Filesystem vs. Database for Agent Memory

Agents need persistent, searchable memory across tasks, and filesystems have emerged as the dominant storage/access layer. Indeed, you may have read articles like Files Are All You Need, or seen the dominance of tools (particularly coding agents) that use filesystem storage.

In this article, we’ll compare the capabilities of a filesystem with that of a database to better understand their use for agent context memory.

Requirements for agent context memory

Agents need a read-write store to capture context and results: tool calls, inputs, intermediate results, and more. An agent’s context memory must be searchable, relatively low-latency, and persistent between tasks. Long-term storage of logs and results may also be required.

Consider a coding agent when tasked to implement a new feature: it scans your code base, reads files, comes up with a plan, potentially asking for user clarification. If the task succeeds, a record should be persisted: plan, rationale, diffs or PR links, tests and benchmarks, tool traces, and any user approvals. If it fails, capture errors, dead ends, and corrective guidance.

What are filesystems good at?

Filesystems have great sequential read/write throughput and are easily searchable using tools like grep or by globbing directory structures. These sort of tools are readily accessible by agents.

These properties make filesystems well suited to append-only logs, single-user scratchpads, and for storing binary data (think artifact blobs).

Filesystems are also ubiquitous, simple, and portable. If you’re running an app, there’s a very low overhead to mounting a local filesystem.

When might you want to use a database instead?

Use a database when you need database features that a filesystem simply doesn’t support.

  • Structured data: Access typed, normalized (dedupliciated) data that may be related to other data with primary/foreign keys.
  • Rich Querying: grep/glob don’t scale to semantic filtering like vector similarity. In Oracle, complementary tools like Oracle Text or JSON Full-Text Search enhance SQL queries for text analysis and retrieval (including hybrid text/vector retrieval).
  • Scalability: Indexing, clustering, caching, and failover are handled by the database layer. If you run cross-region, multi-replica, these features become critical.
  • Concurrency: Databases easily handle writes from multiple, simultaneous users. While you can achieve this with a filesystem, it requires application-level locking and coordination.
  • Security: Fine-grained, multi-tenant RBAC as well as auditing and governance that’s critical for multi-user agents and regulated data.
  • Transactions: Access and mutate your data with ACID guarantees that span services,

Of course, databases come with additional overhead: a separate service requires independent management, and may introduce latency compared to a filesystem (network filesystems or block storage are likely to have similar latency).

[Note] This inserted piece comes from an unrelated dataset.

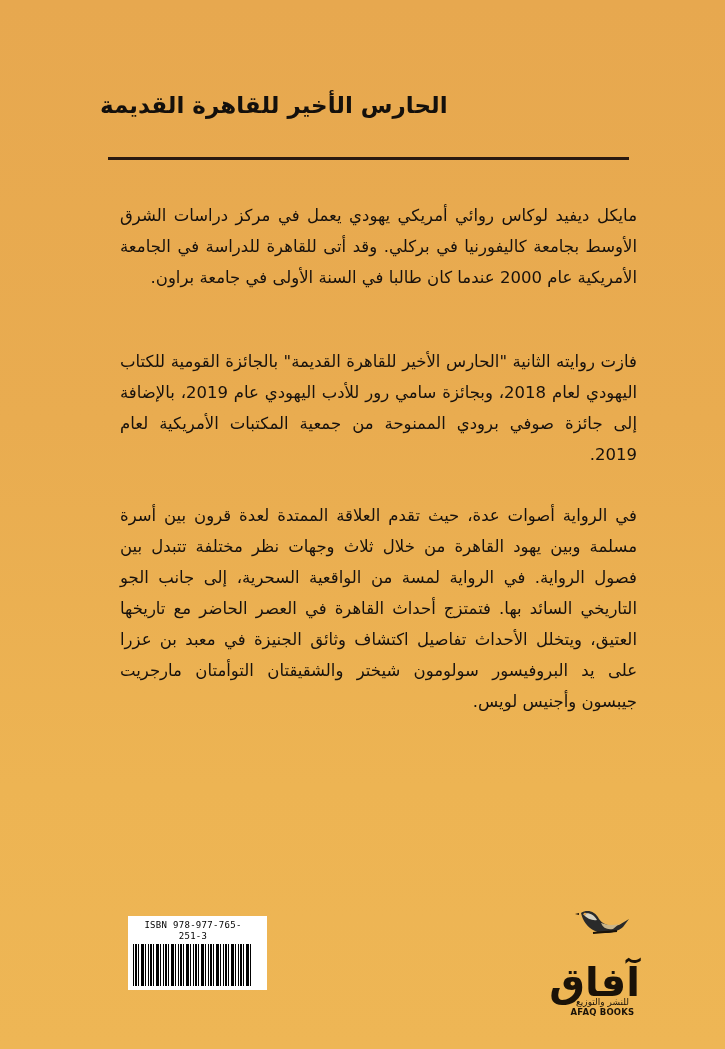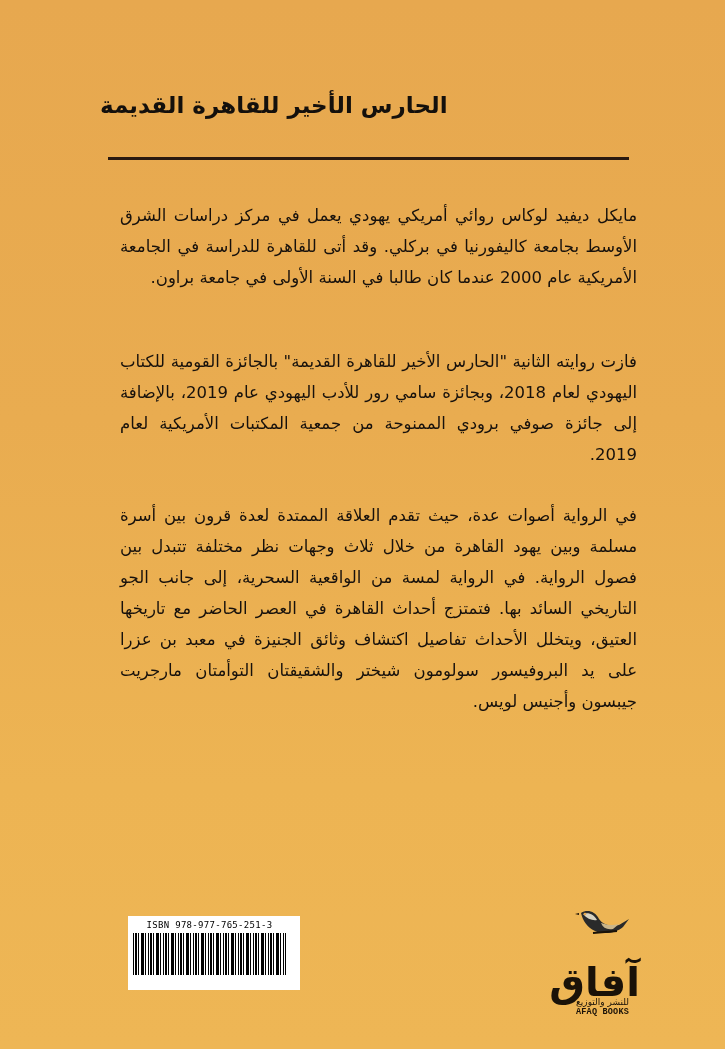"ISBN 978-977-765-251-3" .barcode { width: 172px -> 139px }
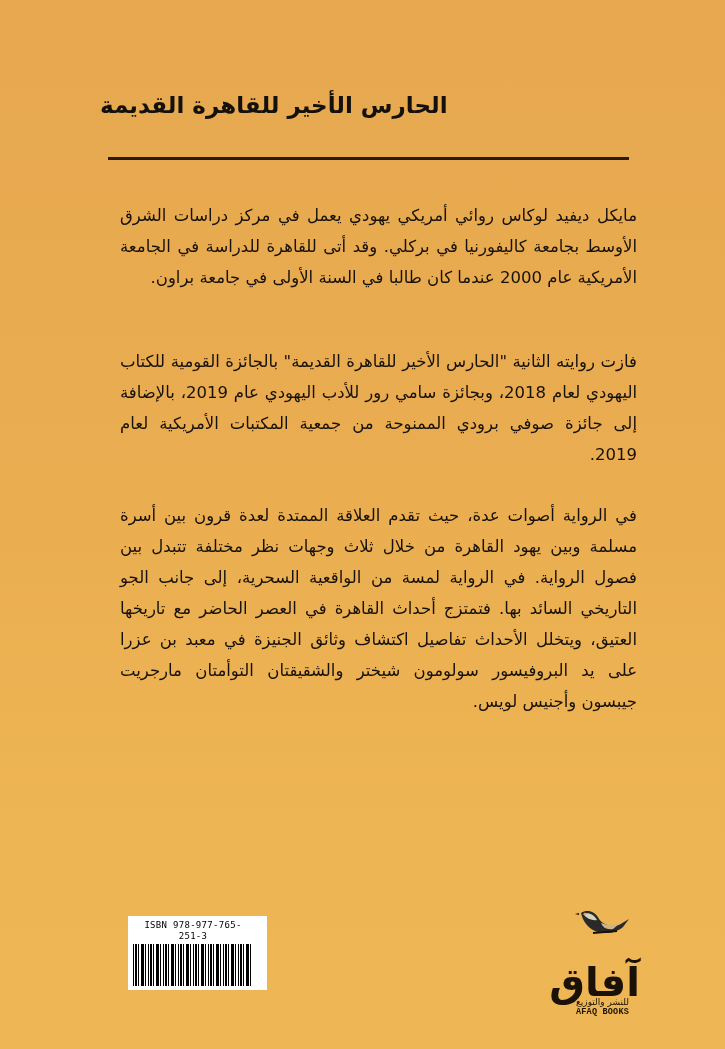"AFAQ BOOKS" .logo-en { font-family: Liberation Mono, monospace -> none }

Would you build a stateful app without a database? For me, the answer is no. Any stateful app I’ve developed has always used some kind of database/datastore; whether Oracle, Postgres, Redis, Kafka, Object Storage, or otherwise. Building a stateful app using only a filesystem runs the risk of reinventing the database. This is a large and complex task that should be avoided – unless that’s your goal!

Summary

The classic wisdom of when to use a filesystem or a database prevails. If your application (or agent, which is just a different type of app) has simple access patterns and storage requirements, a filesystem can work just fine.

There are certain things databases do extremely well. If you have many concurrent users, structured data, transactional requirements, or require indexing performance for large amounts of data – databases simply scale better. If you’re struggling with the limitations of filesystem context memory, don’t try to re-invent the database; just use existing, proven software.

Consider the complexity of your solution, how it will scale, and its overall requirements. Performing this analysis will help determine whether a filesystem or a database is better suited to your agent’s context memory.

A simple decision framework for filesystem vs. database vs. hybrid
  1. Choose a filesystem when you have single-agent or per-session scratchpad, large intermediate artifacts, and offline/local workflows.
  2. Choose a database when you have multi-agent sharing, retrieval at scale, robust governance/audit needs, and fine-grained policies.
  3. Choose a hybrid model when you need both small sandboxes and powerful, full-featured retrieval for curated memory. You may also consider Object storage as a powerful, scalable, distributed option that complements both.

Still not sure/can’t decide? Consider abstracting your memory API to make switching between filesystems and databases easier. Start simple, but design for evolution: filesystem for artifacts and local iteration, database for shared, governed, queryable memory, and a hybrid model for agents that need both.